Before we can avail ourselves, though, of what these other cultures and people have to teach us, we first have to believe we have something to learn here. We have to believe it is possible that there are dimensions of reality here that we've not been aware of, which do affect us, and which should be included in our thinking, but hasn't been. We have to temporarily suspend our judgement and empirical bias and study these phenomena and their implications on their own terms, not ours.

The problem for science, and our culture as a whole, is that the leap to a new conception necessarily means a revolutionary change in consciousness, individually and collectively. For example, it would be commonly accepted that when our loved ones die, they do not cease to exist but move to another level of consciousness and being. And if this is true, then we know the same is true of ourselves, that at death, we will re-awaken to our spirit consciousness. Imagine how this knowledge would change our thinking and our lives. The fear death, for example, so prevalent in our Western societies. What relief this knowledge would bring! What different choices people might make when living in a society where people acknowledge each other as spiritual beings? And not as a matter of belief, but as fact.

We're not there yet, but I believe we are coming to the leaping off place. As scientists, we've been coming to this point for a long time. It's about the duality that lies at the center of our empirical science and the internal contradictions we finally have to face. As we have peeled away the levels of matter using more and more sophisticated tools, we have come to the question of consciousness as as an active and creative force in the universe. It's the point at which we turn the microscope on ourselves, the conscious knower, and realize our dilemma. The philosophers call it the "subject/object dilemma". We cannot be the observer and observed at the same time. In the end, we are always consciousness studying consciousness. We cannot step outside the box, but begin to realize we create the boxes.

Einstein said problems cannot be solved at the same level of consciousness that created them. This is certainly an example of what he was talking about. To solve the psychic and spirit realities, science will have to move to a new level of conception and consciousness. Accepting nonphysical realities is a leap. It's not a leap of faith, though. It's a leap in consciousness.
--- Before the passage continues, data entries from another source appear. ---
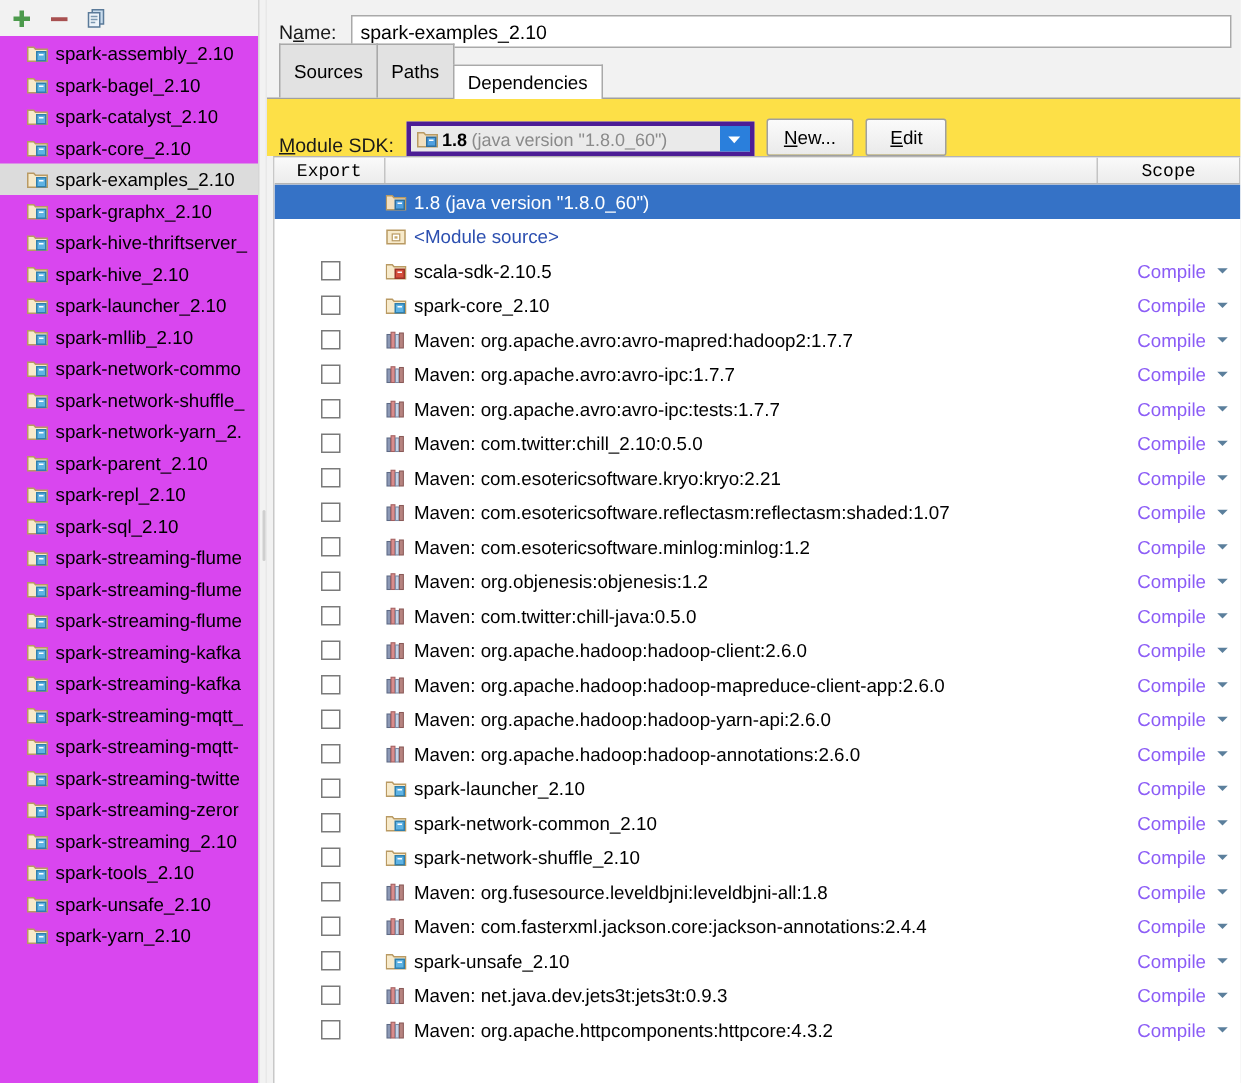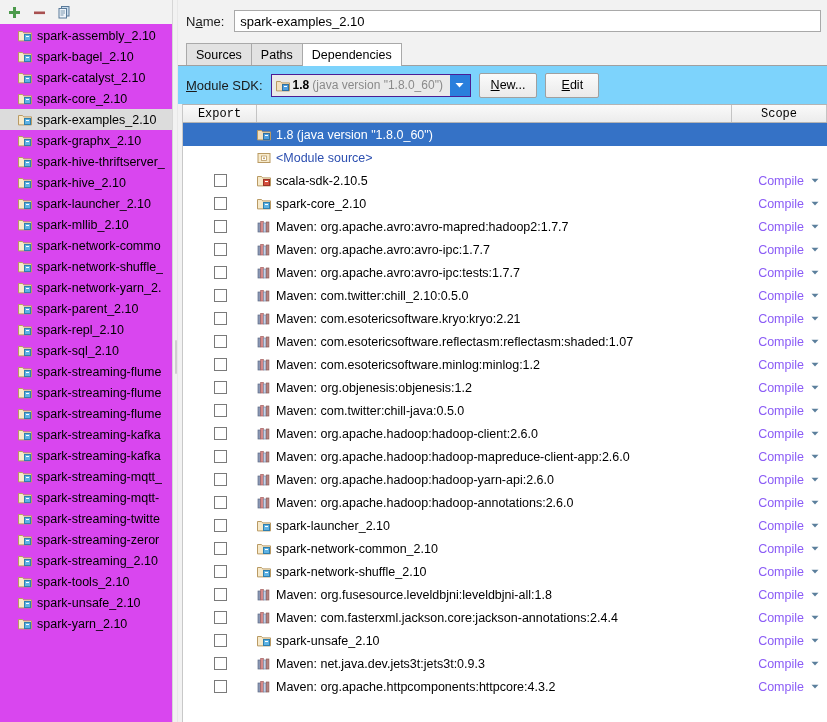--- a/index.html
+++ b/index.html
@@ -103,7 +103,7 @@
     border-bottom: 1px solid #a0a0a0;
   }
   .tab {
-    height: 22px;
+    height: 36px;
     padding: 0 9px;
     display: flex; align-items: center;
     font-size: 12.5px;

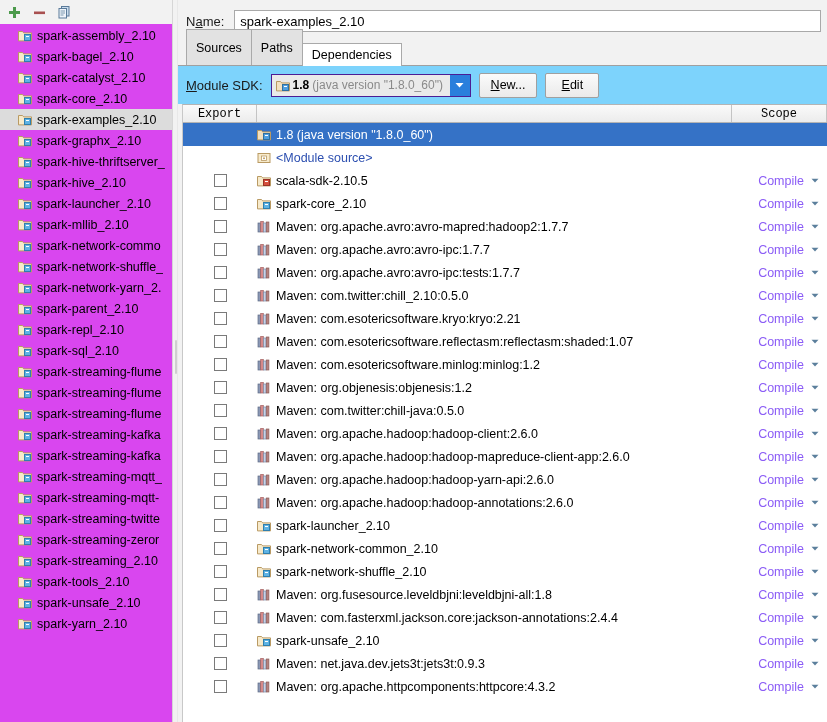--- a/index.html
+++ b/index.html
@@ -125,10 +125,10 @@
   
   #sdk-row {
     height: 38px; min-height: 38px;
-    display: flex; align-items: center;
+    display: flex; align-items: flex-end;
     padding-left: 8px;
     gap: 8px;
-    background: #7dd3fc;
+    background: #fde047;
   }
   #sdk-label { font-size: 13px; white-space: nowrap; }
   #sdk-combo {

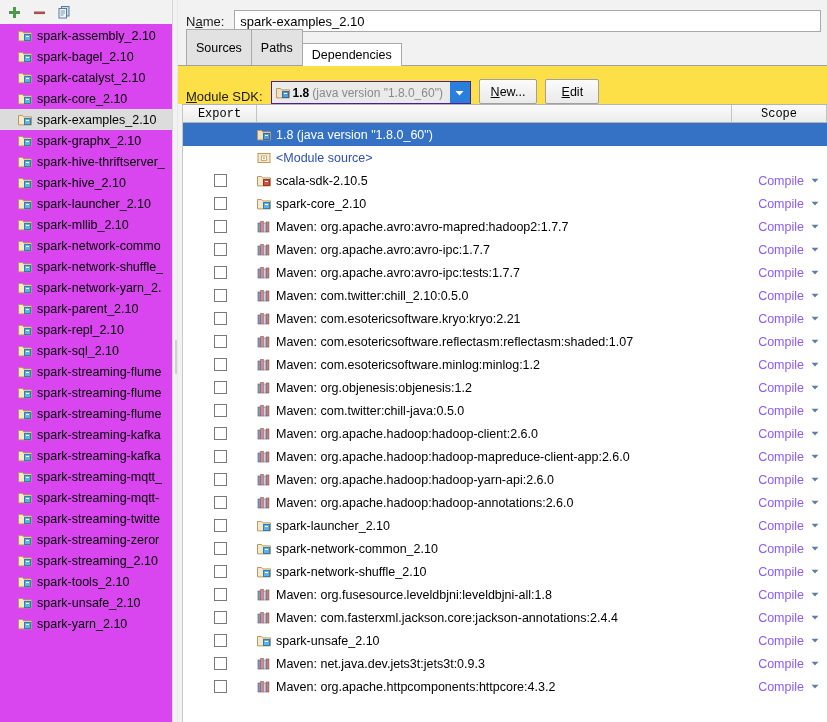--- a/index.html
+++ b/index.html
@@ -132,9 +132,9 @@
   }
   #sdk-label { font-size: 13px; white-space: nowrap; }
   #sdk-combo {
-    width: 200px; height: 23px;
+    width: 232px; height: 23px;
     background: #eaeaea;
-    border: 1px solid #4c1d95;
+    border: 3px solid #4c1d95;
     display: flex; align-items: center;
     padding-left: 4px;
     overflow: hidden;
We shall not cease from exploration
And the end of all our exploring
Will be to arrive where we started
And know the place for the first time.
- T.S. Eliot

I believe science should take the lead in addressing the nonphysical realities in a serious and honest way, and in the end, give an honest opinion of what the evidence points to: Is it likely, or highly probable, that spirits and invisible realities exist or not? Is the evidence strong enough, even, to call it a fact? Science does not have to be able to explain these realities, or pretend to know more about them than we do. If these realities exist, we need only to acknowledge them 1) so they can become a legitimate focus for our study and understanding; 2) so we can begin to find a common ground in our knowledge of these realms; and finally, I would add, 3) so we can raise our awareness as a people and remember our spiritual nature.

I believe that if science takes this step it will lead to the recognition of ourselves as spiritual beings. Call it soul, essence, higher self or Atman, it is the part of us that existed before our body, and will continue to exist after the body has disintegrated. Most of us cannot grasp such a conscious, discarnate state. That's understandable. We don't have to grasp it, though, to know that it's real. It may also be that we need to acknowledge it as real, before we can find ways to grasp and understand it.